**EXERCISE INPUTS**:
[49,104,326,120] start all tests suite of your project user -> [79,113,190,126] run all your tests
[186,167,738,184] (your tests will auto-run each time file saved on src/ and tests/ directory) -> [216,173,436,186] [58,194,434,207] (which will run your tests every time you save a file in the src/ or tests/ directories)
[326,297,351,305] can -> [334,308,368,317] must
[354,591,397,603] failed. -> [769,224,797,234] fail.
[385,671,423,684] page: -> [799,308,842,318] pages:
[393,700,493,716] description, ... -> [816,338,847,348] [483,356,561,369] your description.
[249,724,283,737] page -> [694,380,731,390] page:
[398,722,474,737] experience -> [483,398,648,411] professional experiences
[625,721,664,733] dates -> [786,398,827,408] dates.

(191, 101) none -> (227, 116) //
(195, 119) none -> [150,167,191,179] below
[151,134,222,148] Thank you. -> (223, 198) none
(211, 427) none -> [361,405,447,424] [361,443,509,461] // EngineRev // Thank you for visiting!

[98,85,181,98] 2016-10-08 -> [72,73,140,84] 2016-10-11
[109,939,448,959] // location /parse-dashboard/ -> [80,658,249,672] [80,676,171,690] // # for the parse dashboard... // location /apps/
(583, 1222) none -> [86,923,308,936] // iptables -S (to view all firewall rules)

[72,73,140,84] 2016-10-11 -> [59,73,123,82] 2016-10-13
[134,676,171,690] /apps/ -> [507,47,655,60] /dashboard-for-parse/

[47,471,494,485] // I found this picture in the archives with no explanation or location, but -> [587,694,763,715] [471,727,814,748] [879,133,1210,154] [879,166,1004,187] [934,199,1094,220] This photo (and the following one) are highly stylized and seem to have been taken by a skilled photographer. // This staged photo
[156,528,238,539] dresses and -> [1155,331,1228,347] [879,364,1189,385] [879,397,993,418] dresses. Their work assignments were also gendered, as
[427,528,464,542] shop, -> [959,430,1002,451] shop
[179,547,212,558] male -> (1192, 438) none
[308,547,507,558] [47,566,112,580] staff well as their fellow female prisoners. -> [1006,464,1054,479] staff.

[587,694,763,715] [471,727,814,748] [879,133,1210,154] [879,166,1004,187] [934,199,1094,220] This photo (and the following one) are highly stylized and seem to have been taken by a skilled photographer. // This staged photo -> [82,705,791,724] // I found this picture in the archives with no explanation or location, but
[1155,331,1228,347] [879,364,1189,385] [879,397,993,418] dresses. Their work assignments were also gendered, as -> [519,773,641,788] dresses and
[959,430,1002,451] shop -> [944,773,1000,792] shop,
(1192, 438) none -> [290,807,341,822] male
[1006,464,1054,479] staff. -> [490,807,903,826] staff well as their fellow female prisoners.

**PROBLEM STATEMENT**: Your task is to restate, word for word, the line with "[519,773,641,788] dresses and" and all lines after it, ending with the last line of the data.

**SOLVED EXERCISE**:
[1155,331,1228,347] [879,364,1189,385] [879,397,993,418] dresses. Their work assignments were also gendered, as -> [519,773,641,788] dresses and
[959,430,1002,451] shop -> [944,773,1000,792] shop,
(1192, 438) none -> [290,807,341,822] male
[1006,464,1054,479] staff. -> [490,807,903,826] staff well as their fellow female prisoners.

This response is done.